● **WHAT THE EXERCISE ASKS**
Check every line of the data below for "found". Copy each one that has it.
☆ ☆ ☆
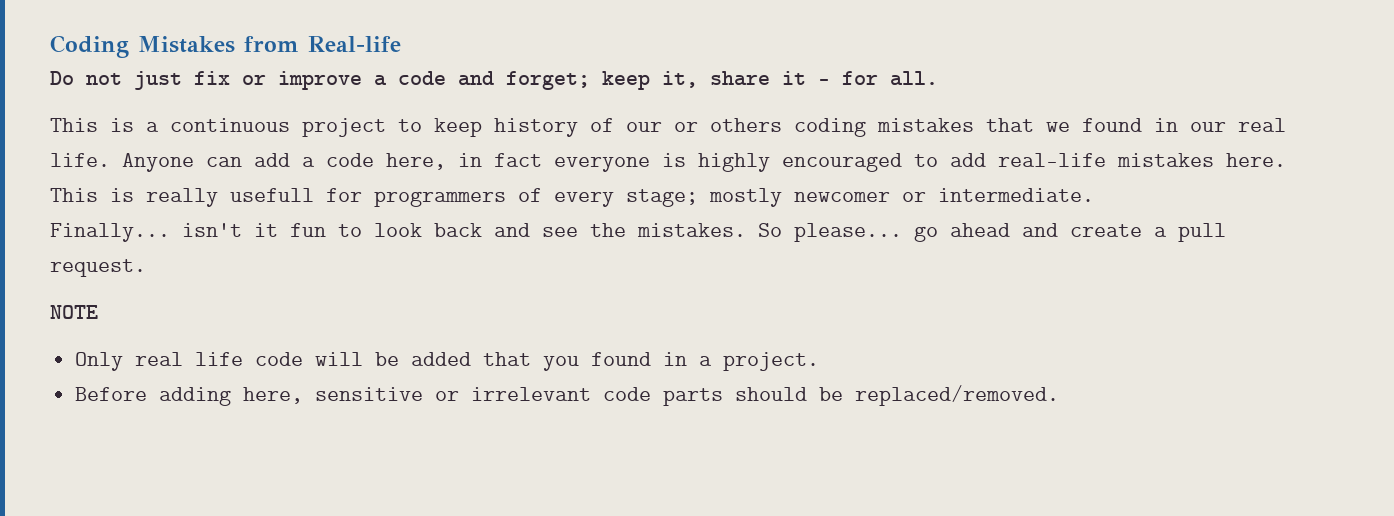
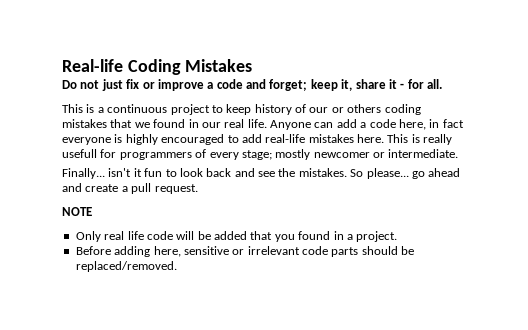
- Coding Mistakes from Real-life
+ Real-life Coding Mistakes

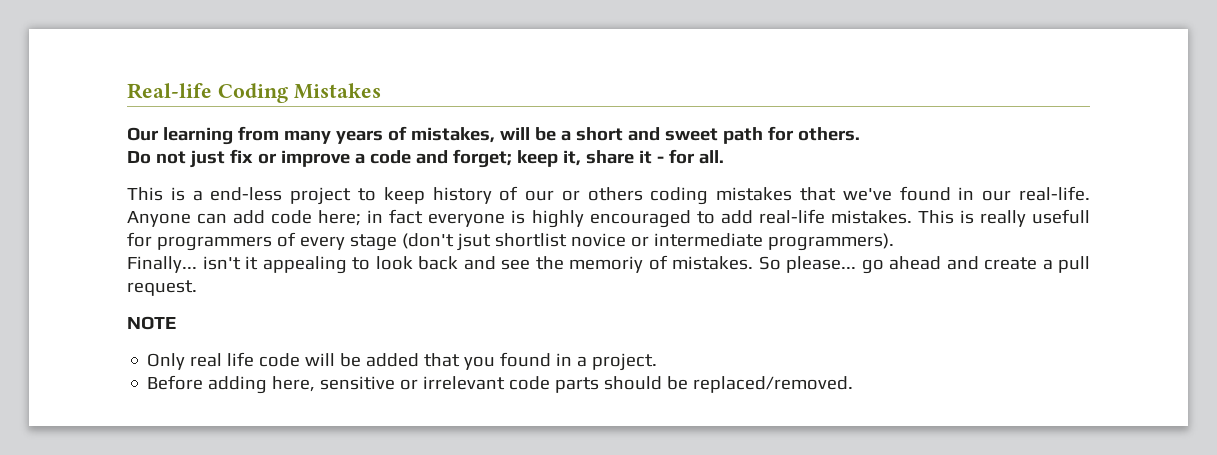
+ Our learning from many years of mistakes, will be a short and sweet path for others.
- This is a continuous project to keep history of our or others coding mistakes that we found in our real life.
+ This is a end-less project to keep history of our or others coding mistakes that we've found in our real-life.
- Anyone can add a code here, in fact everyone is highly encouraged to add real-life mistakes here.
+ Anyone can add code here; in fact everyone is highly encouraged to add real-life mistakes.
- This is really usefull for programmers of every stage; mostly newcomer or intermediate.
+ This is really usefull for programmers of every stage (don't jsut shortlist novice or intermediate programmers).
- Finally... isn't it fun to look back and see the mistakes.
+ Finally... isn't it appealing to look back and see the memoriy of mistakes.

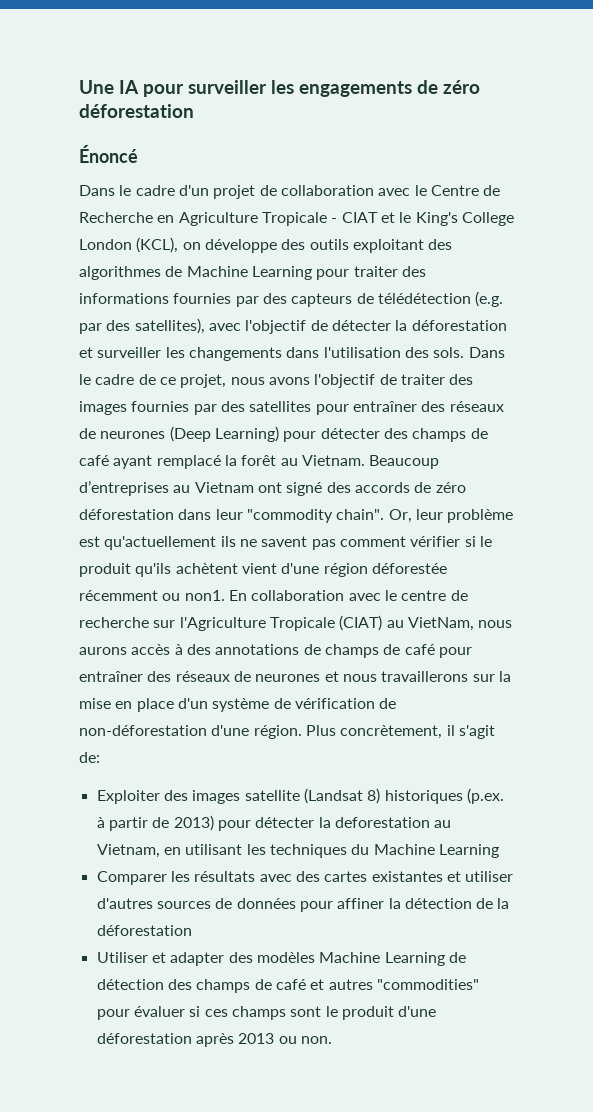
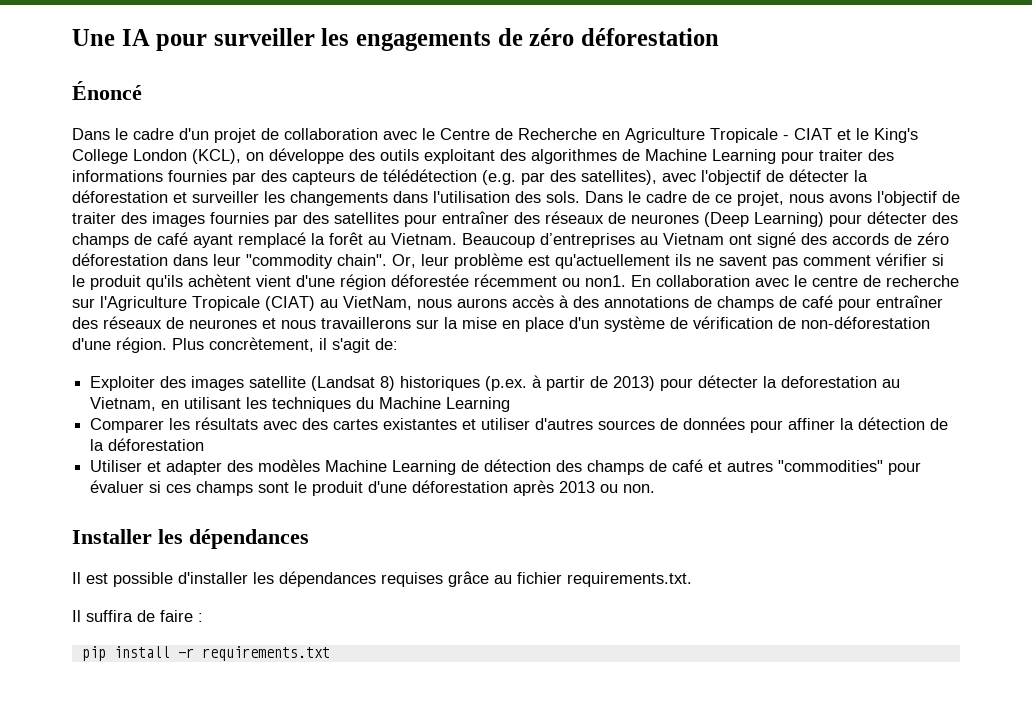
+ Installer les dépendances
+ Il est possible d'installer les dépendances requises grâce au fichier requirements.txt.
+ Il suffira de faire :
+ pip install -r requirements.txt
☆ ☆ ☆
● **SOLUTION TO THIS EXERCISE**
- This is a continuous project to keep history of our or others coding mistakes that we found in our real life.
+ This is a end-less project to keep history of our or others coding mistakes that we've found in our real-life.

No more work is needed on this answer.